INPUT DATA –
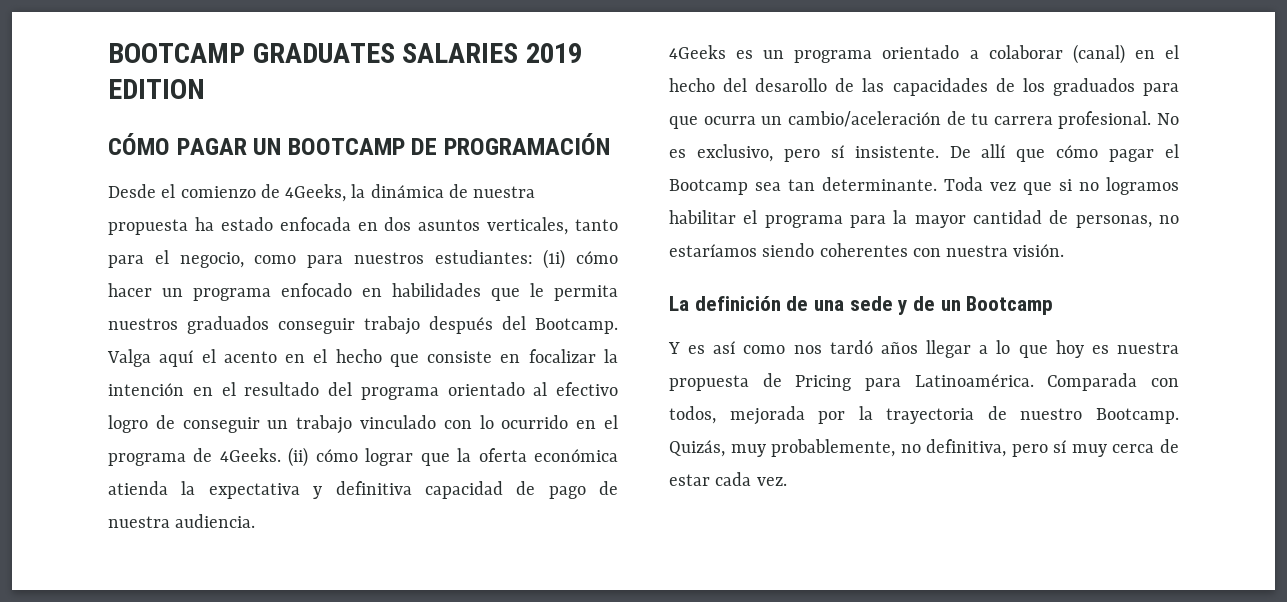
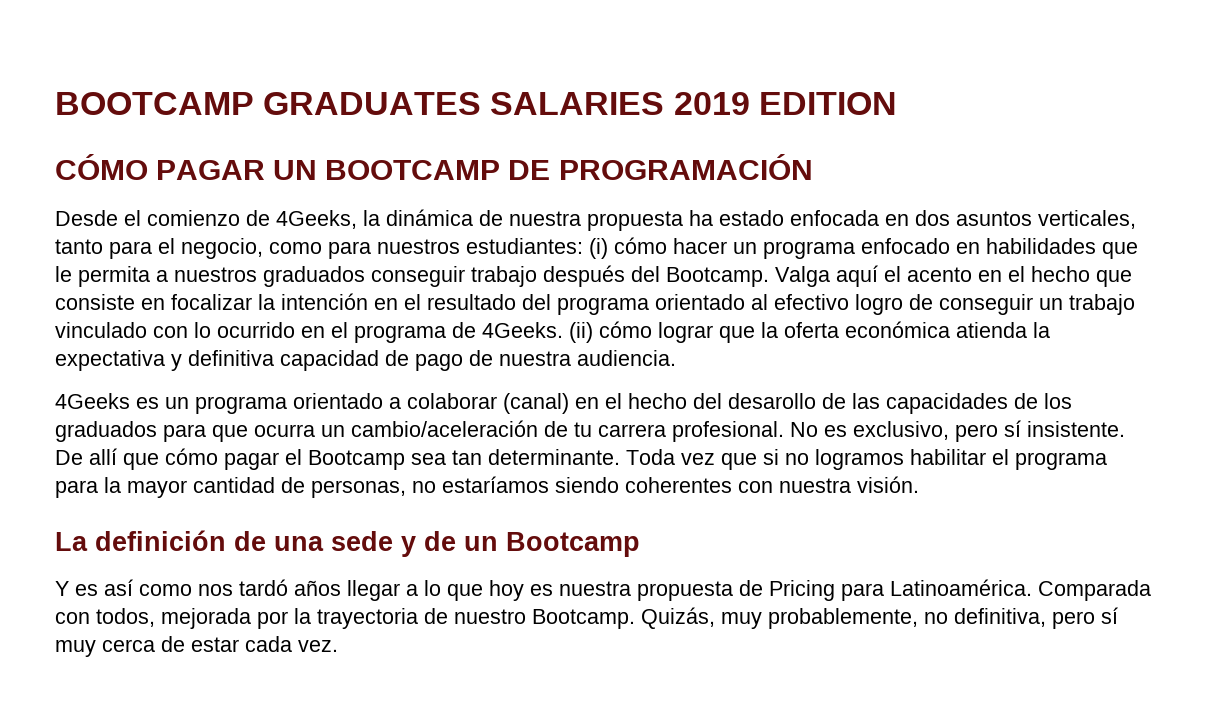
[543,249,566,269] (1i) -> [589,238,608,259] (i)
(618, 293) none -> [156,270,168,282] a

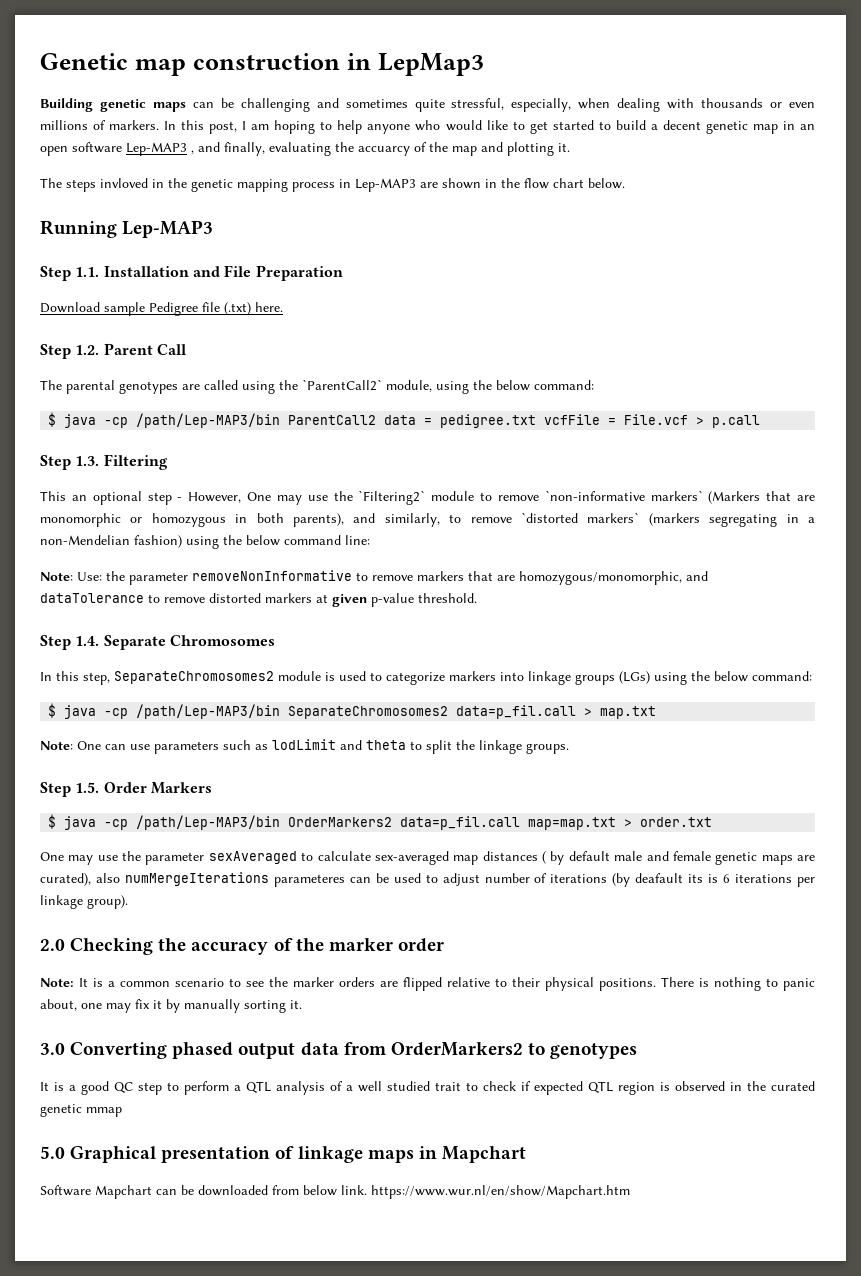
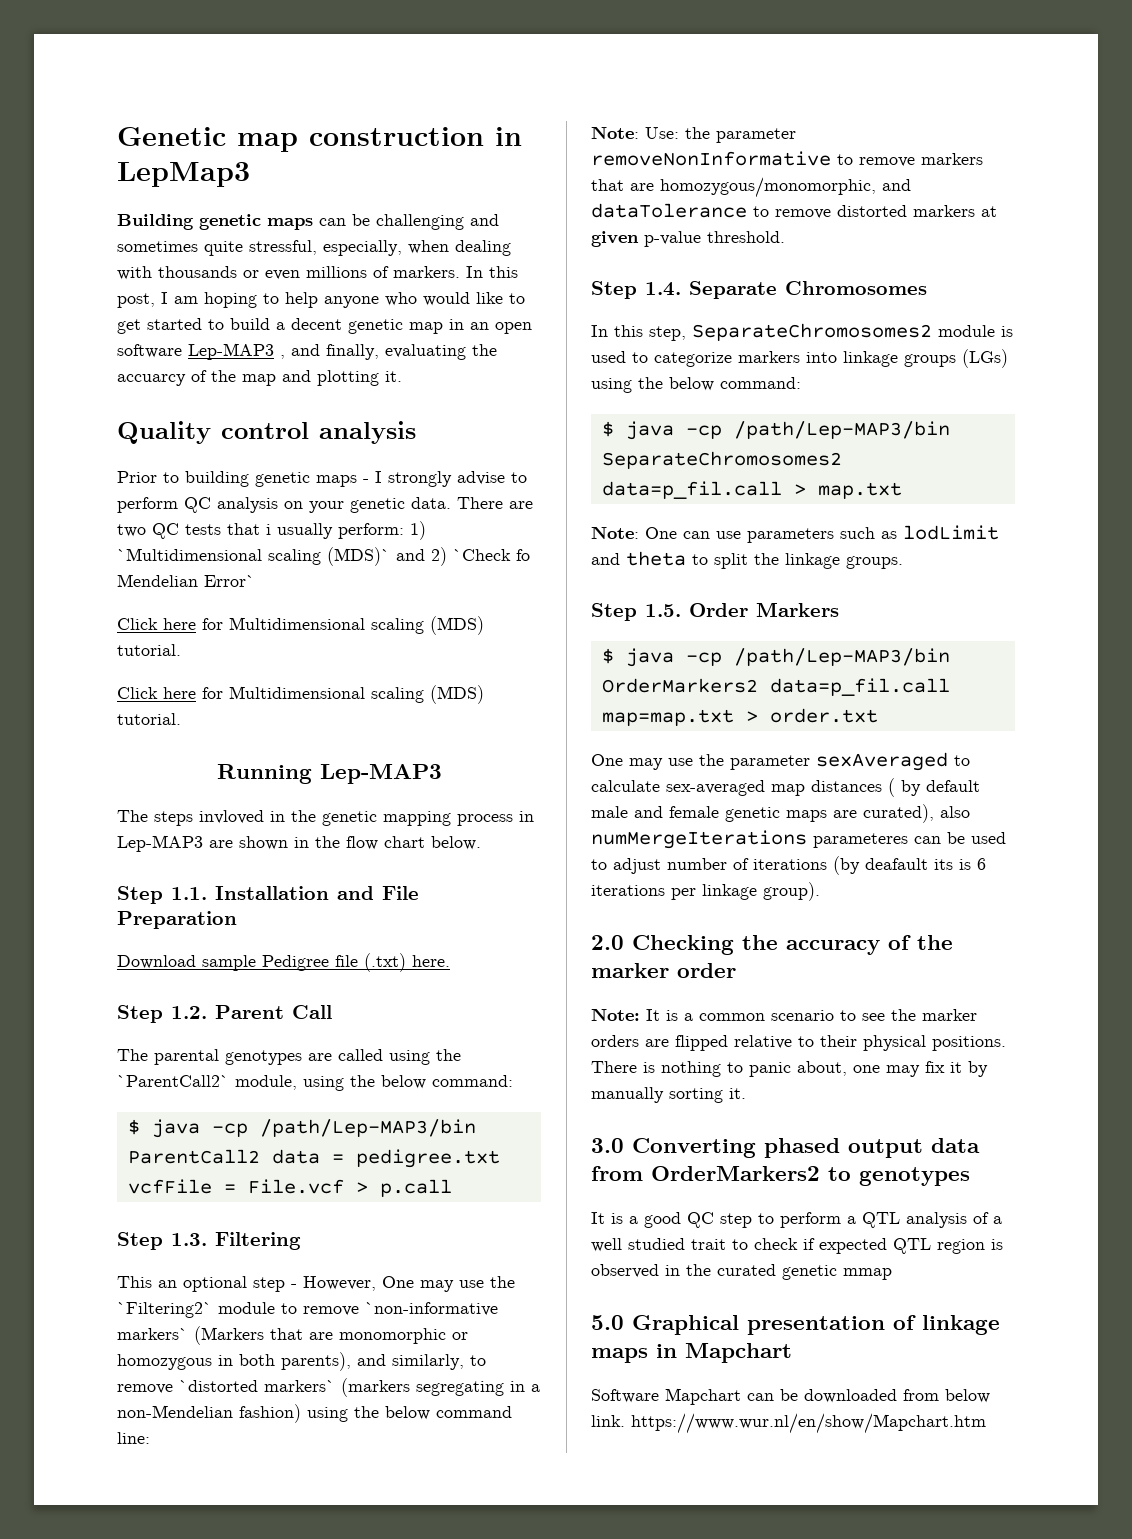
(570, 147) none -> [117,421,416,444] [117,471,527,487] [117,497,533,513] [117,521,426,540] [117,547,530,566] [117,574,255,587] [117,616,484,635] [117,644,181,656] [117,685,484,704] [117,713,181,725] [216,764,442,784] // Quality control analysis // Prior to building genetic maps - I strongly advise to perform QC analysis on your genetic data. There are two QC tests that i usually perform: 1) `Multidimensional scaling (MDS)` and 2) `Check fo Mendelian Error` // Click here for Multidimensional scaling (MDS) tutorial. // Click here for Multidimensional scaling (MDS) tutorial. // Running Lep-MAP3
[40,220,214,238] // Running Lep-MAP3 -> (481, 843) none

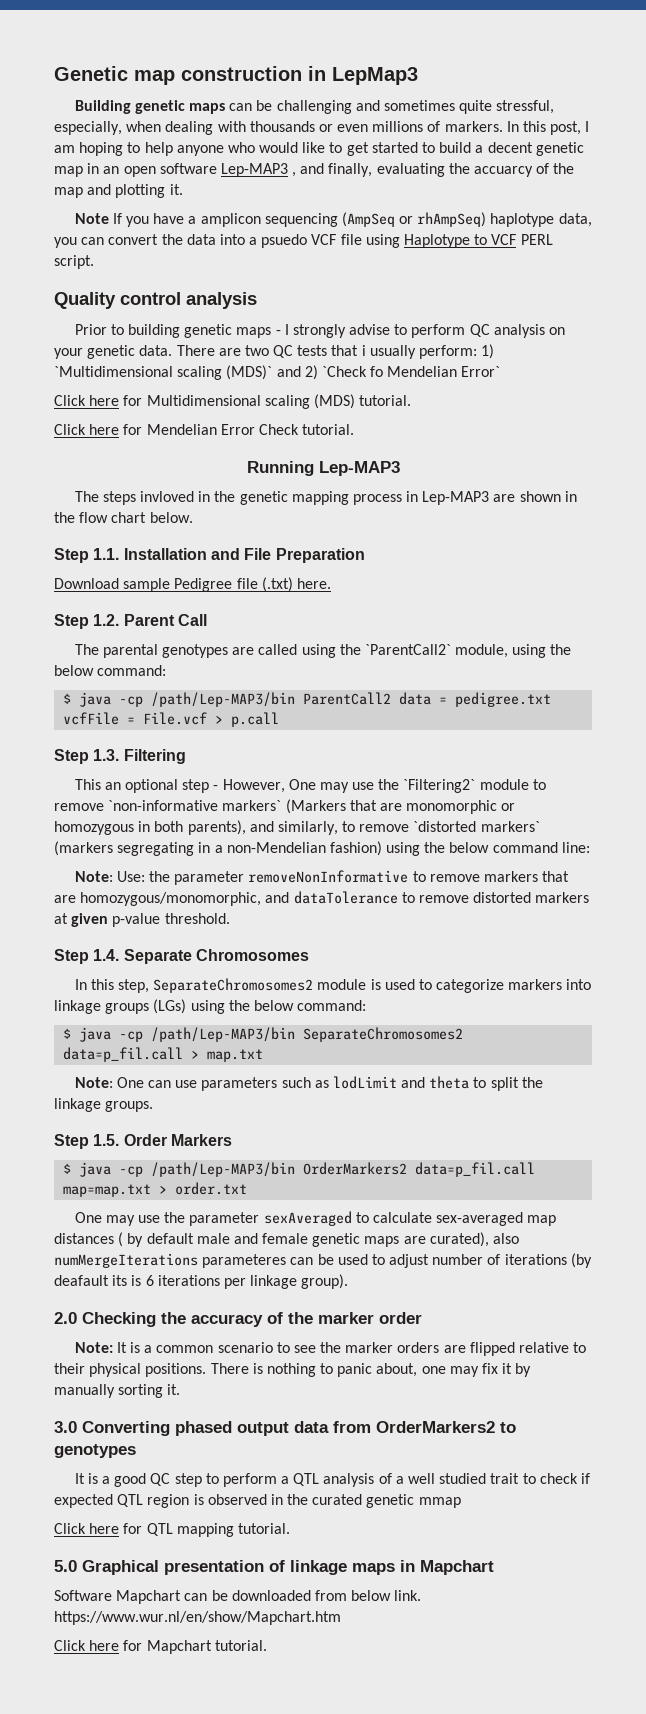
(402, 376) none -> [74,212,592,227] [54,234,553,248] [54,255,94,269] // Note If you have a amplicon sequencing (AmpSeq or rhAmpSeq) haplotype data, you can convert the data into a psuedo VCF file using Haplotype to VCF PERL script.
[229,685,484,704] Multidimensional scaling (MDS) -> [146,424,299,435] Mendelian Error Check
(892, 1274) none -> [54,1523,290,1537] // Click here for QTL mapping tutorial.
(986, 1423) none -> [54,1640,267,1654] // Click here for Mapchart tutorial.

TASK PROMPT –
Leave the pictures out, and restate exactly the lines from the start of the records through the one that contains "(618, 293) none -> [156,270,168,282] a".

OUTPUT –
[543,249,566,269] (1i) -> [589,238,608,259] (i)
(618, 293) none -> [156,270,168,282] a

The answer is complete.